Data records
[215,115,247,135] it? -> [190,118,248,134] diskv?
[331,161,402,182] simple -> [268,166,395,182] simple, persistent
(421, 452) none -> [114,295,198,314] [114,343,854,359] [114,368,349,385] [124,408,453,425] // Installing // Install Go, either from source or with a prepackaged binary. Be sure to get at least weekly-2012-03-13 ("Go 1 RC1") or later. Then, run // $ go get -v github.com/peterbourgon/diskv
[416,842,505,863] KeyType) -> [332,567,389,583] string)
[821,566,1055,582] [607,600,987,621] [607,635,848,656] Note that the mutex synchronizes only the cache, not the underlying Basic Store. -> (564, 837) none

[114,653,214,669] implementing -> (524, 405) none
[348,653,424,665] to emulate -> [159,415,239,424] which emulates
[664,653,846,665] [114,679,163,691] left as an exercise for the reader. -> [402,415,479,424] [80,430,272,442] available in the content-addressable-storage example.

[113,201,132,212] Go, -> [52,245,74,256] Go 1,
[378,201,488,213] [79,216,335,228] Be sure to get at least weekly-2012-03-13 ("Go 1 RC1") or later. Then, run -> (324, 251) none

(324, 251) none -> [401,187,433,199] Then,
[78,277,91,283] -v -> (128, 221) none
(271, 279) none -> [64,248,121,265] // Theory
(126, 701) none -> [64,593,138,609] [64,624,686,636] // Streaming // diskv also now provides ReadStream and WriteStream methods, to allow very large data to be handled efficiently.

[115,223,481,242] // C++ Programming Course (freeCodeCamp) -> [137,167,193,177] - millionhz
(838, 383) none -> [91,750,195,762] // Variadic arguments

Prompt:
Beginning at the line with "[378,201,488,213] [79,216,335,228] Be" and ending at the line with "(126, 701) none", reproduce each line of the data above exactly, and add no other lines.

Exercise response:
[378,201,488,213] [79,216,335,228] Be sure to get at least weekly-2012-03-13 ("Go 1 RC1") or later. Then, run -> (324, 251) none

(324, 251) none -> [401,187,433,199] Then,
[78,277,91,283] -v -> (128, 221) none
(271, 279) none -> [64,248,121,265] // Theory
(126, 701) none -> [64,593,138,609] [64,624,686,636] // Streaming // diskv also now provides ReadStream and WriteStream methods, to allow very large data to be handled efficiently.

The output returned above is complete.